A method of projecting a target scene from different directions while repeating light emission as a sequence, and the method of claim 1.
The method of acquiring the position information data of the slit image in synchronization with the modulation signal of the slit light without band-amplifying the position information signal of the slit image output in real time, which is described in, without performing detection / demodulation.
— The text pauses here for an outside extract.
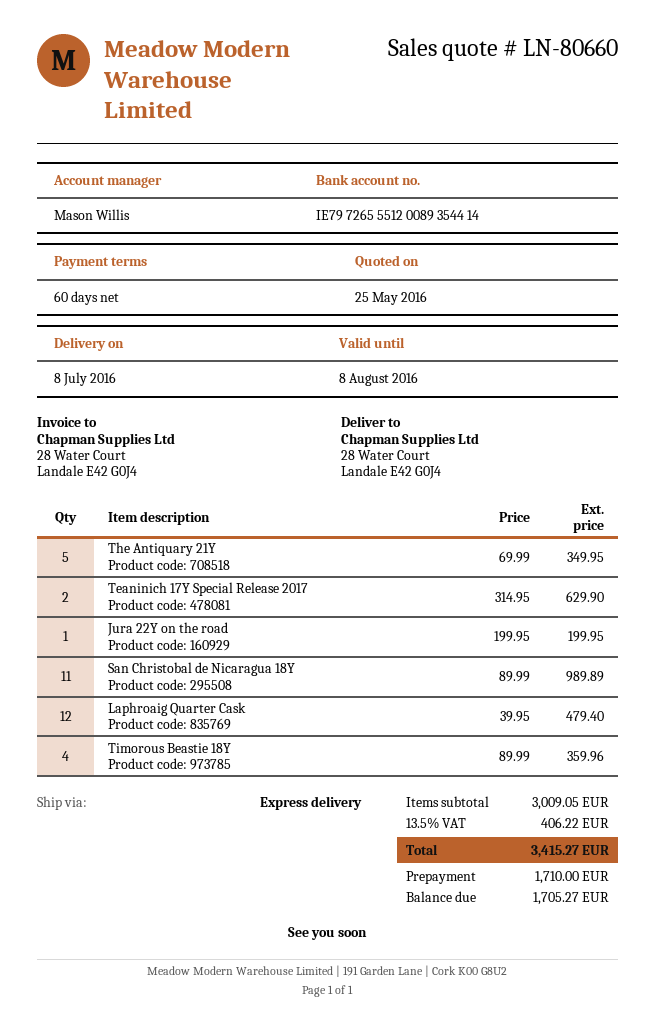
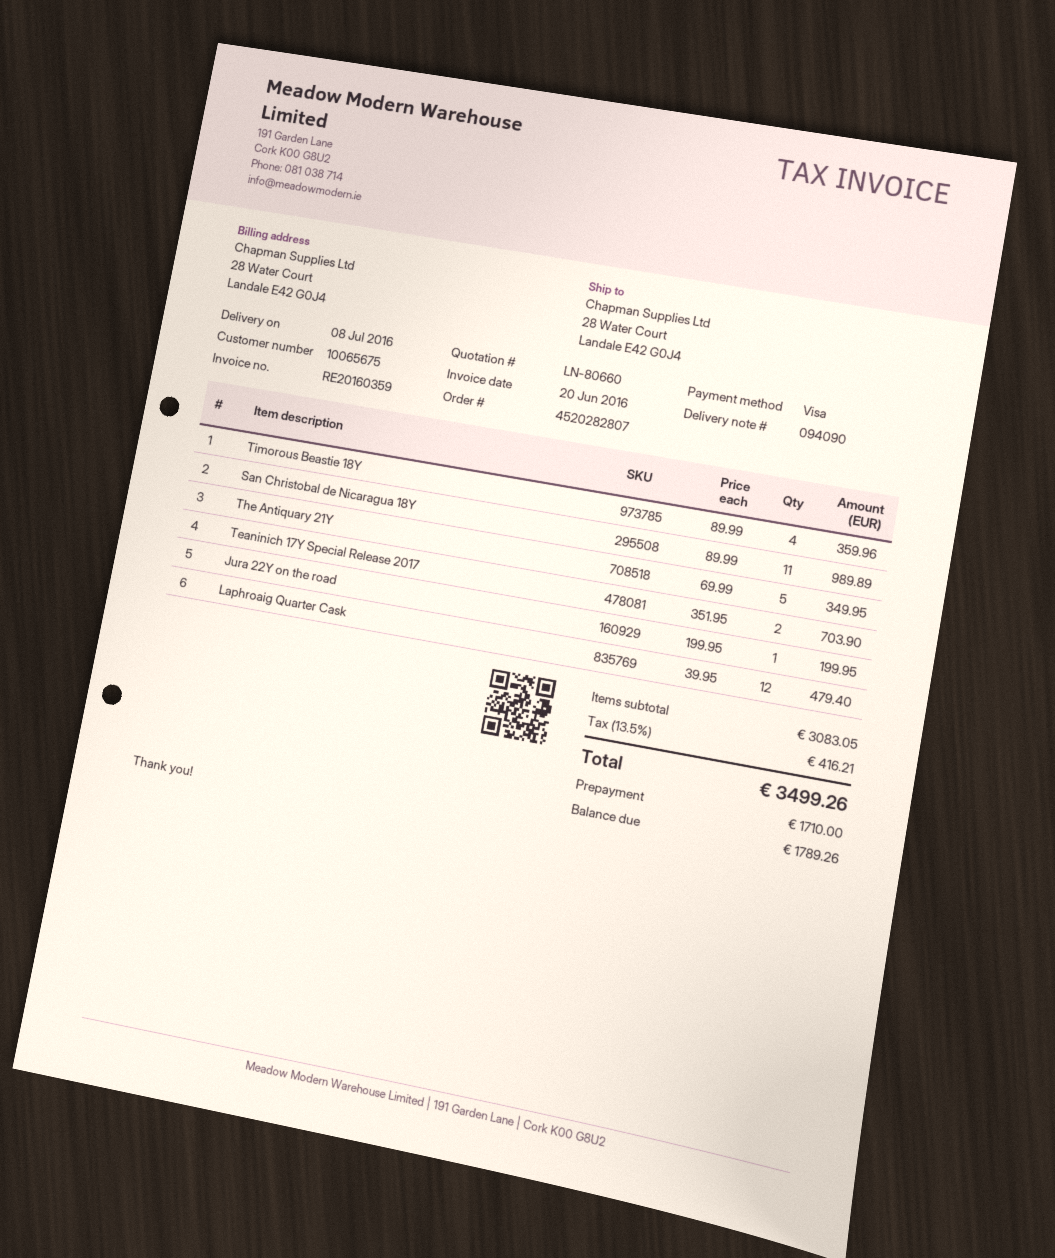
Teaninich 17Y Special Release 2017: 2 x 314.95 = 629.90 -> 2 x 351.95 = 703.90
subtotal: 3009.05 -> 3083.05
tax: 13.5% = 406.22 -> 13.5% = 416.21
total: 3415.27 -> 3499.26
balance: 1705.27 -> 1789.26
By being used together, a shape measuring device that alleviates the problem of so-called blind spot, which is one of the weak points of the light projection method, and significantly enhances the temporal synchronicity between measured scenes. 3. The large-capacity external storage device such as a large-capacity memory, a magnetic tape, a magnetic disk, or an optical disk stores the three-dimensional information of the target scene acquired in real time by the shape measuring apparatus according to claim 1 or 2. A shape measuring device capable of acquiring three-dimensional information of a target scene at high speed and continuously by storing it in real time. 4. A dummy electrode is provided between each channel of the non-scanning type image pickup device according to claim 1, and grounding the dummy electrode reduces crosstalk between the channels and an effective light receiving surface of each channel. An image sensor with improved optical position detection performance near both ends of the image sensor by providing dummy resistance layers on both outer ends.